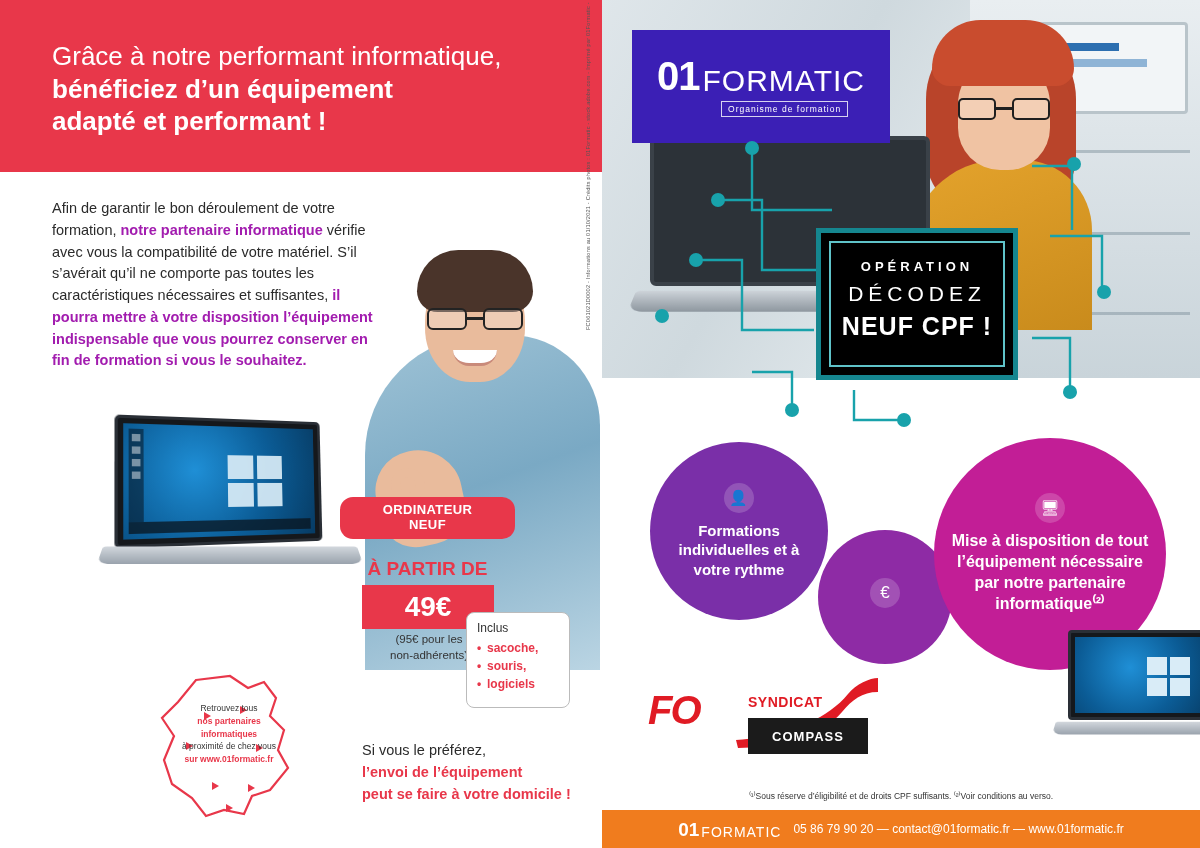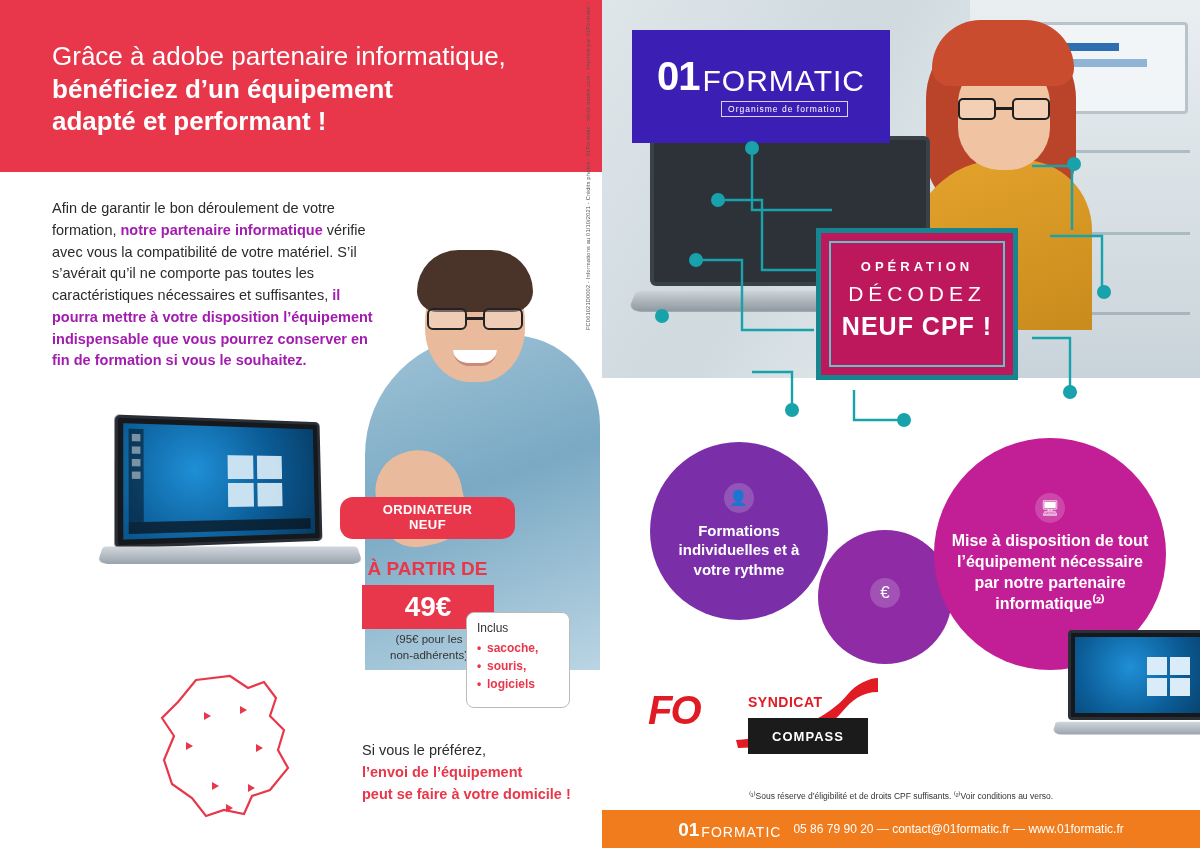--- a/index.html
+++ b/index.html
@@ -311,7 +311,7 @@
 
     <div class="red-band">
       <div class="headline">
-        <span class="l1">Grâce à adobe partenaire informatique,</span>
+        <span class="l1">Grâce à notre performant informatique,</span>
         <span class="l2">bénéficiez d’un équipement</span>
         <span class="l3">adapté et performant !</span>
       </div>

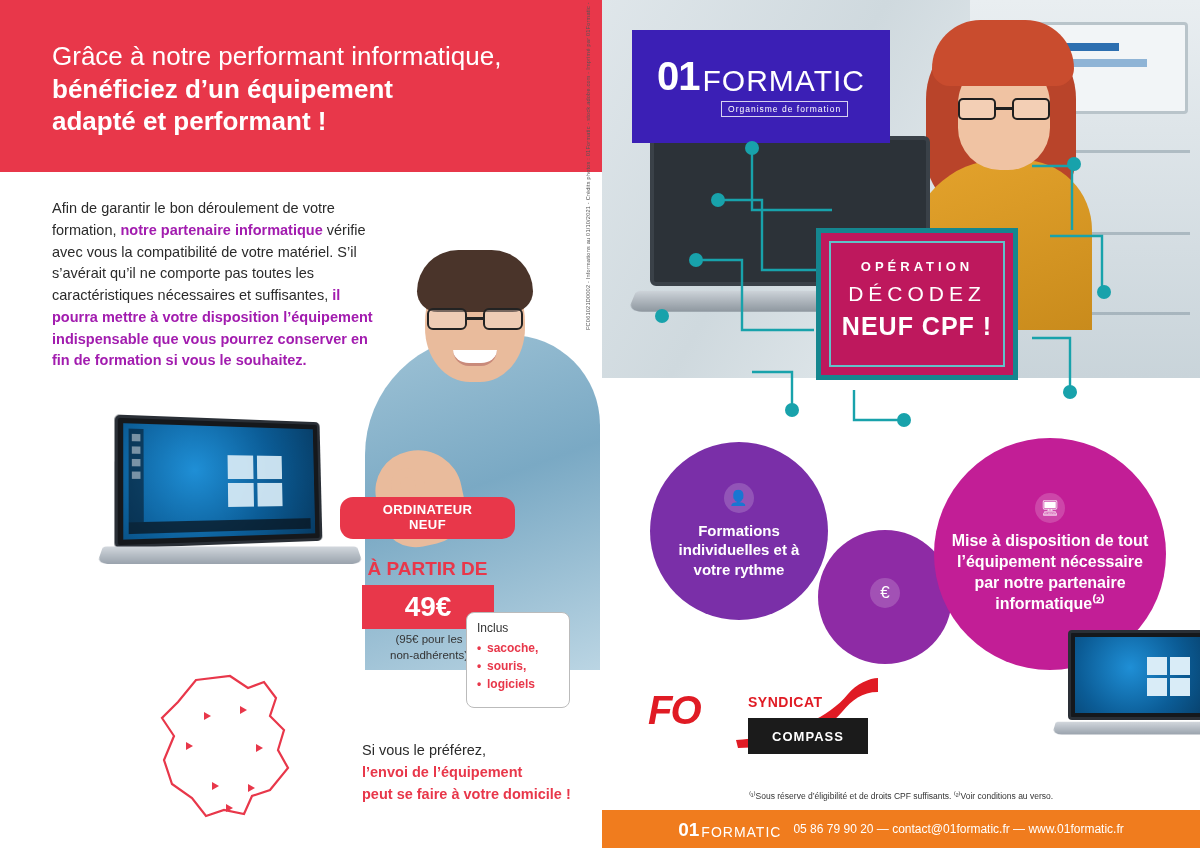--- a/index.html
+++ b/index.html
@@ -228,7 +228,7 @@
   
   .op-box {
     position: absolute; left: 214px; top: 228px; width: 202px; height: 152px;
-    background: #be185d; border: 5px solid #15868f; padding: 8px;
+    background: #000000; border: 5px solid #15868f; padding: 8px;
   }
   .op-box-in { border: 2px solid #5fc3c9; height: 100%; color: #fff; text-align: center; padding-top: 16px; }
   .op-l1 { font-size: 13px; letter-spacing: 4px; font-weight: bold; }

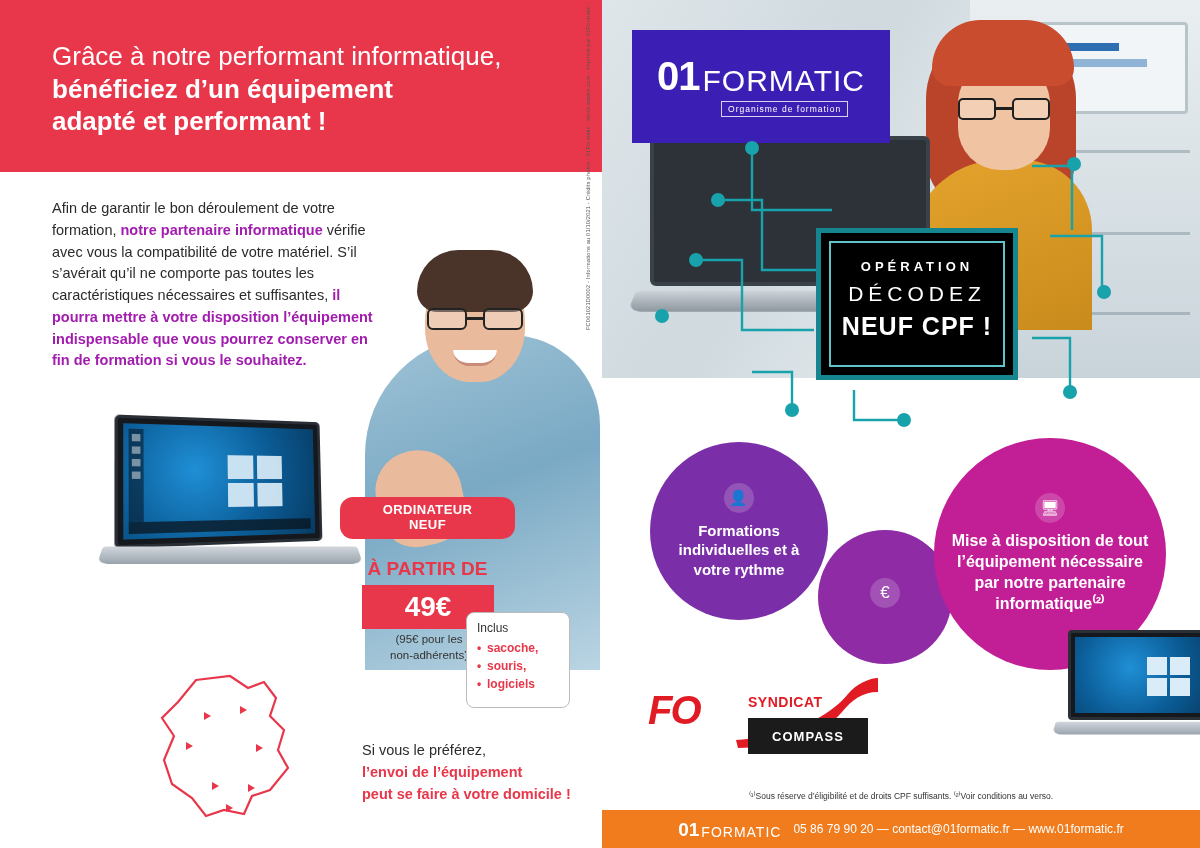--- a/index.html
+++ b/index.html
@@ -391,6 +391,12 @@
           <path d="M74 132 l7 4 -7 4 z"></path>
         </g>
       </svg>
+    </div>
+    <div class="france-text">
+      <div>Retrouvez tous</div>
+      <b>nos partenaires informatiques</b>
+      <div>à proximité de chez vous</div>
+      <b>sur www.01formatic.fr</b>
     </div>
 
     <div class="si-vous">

━━━━━━━━

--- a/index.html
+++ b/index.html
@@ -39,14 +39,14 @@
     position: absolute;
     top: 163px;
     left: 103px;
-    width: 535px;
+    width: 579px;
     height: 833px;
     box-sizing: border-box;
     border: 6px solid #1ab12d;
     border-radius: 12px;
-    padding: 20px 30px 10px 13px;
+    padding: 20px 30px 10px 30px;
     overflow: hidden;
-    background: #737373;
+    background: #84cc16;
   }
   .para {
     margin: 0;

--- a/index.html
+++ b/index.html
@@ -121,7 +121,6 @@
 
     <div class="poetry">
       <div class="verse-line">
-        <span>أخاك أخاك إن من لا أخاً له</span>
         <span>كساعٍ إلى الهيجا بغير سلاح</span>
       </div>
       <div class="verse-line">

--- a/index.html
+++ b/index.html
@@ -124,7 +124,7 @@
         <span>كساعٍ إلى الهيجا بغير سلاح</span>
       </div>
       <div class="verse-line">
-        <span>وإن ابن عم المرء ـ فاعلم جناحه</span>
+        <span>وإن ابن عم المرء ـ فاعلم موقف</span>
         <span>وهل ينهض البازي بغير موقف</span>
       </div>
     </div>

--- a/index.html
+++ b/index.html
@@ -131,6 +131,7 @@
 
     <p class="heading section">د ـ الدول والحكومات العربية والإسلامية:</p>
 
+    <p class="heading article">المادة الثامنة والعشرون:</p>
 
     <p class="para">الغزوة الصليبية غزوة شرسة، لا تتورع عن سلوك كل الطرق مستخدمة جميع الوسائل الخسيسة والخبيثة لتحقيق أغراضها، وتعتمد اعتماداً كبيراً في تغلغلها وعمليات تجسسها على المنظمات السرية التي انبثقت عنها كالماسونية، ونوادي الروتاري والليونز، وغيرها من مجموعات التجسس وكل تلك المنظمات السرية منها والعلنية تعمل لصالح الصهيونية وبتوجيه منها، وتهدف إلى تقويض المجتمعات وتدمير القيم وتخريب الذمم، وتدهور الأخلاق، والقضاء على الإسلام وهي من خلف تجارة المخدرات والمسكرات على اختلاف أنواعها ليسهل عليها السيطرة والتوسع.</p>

━━━━━━━━

- **What to work on**:
Which of the lines above mention the word "para"? Pull those lines out.

- **Result of the exercise**:
   .para {
     <p class="para">الغزوة الصليبية غزوة شرسة، لا تتورع عن سلوك كل الطرق مستخدمة جميع الوسائل الخسيسة والخبيثة لتحقيق أغراضها، وتعتمد اعتماداً كبيراً في تغلغلها وعمليات تجسسها على المنظمات السرية التي انبثقت عنها كالماسونية، ونوادي الروتاري والليونز، وغيرها من مجموعات التجسس وكل تلك المنظمات السرية منها والعلنية تعمل لصالح الصهيونية وبتوجيه منها، وتهدف إلى تقويض المجتمعات وتدمير القيم وتخريب الذمم، وتدهور الأخلاق، والقضاء على الإسلام وهي من خلف تجارة المخدرات والمسكرات على اختلاف أنواعها ليسهل عليها السيطرة والتوسع.</p>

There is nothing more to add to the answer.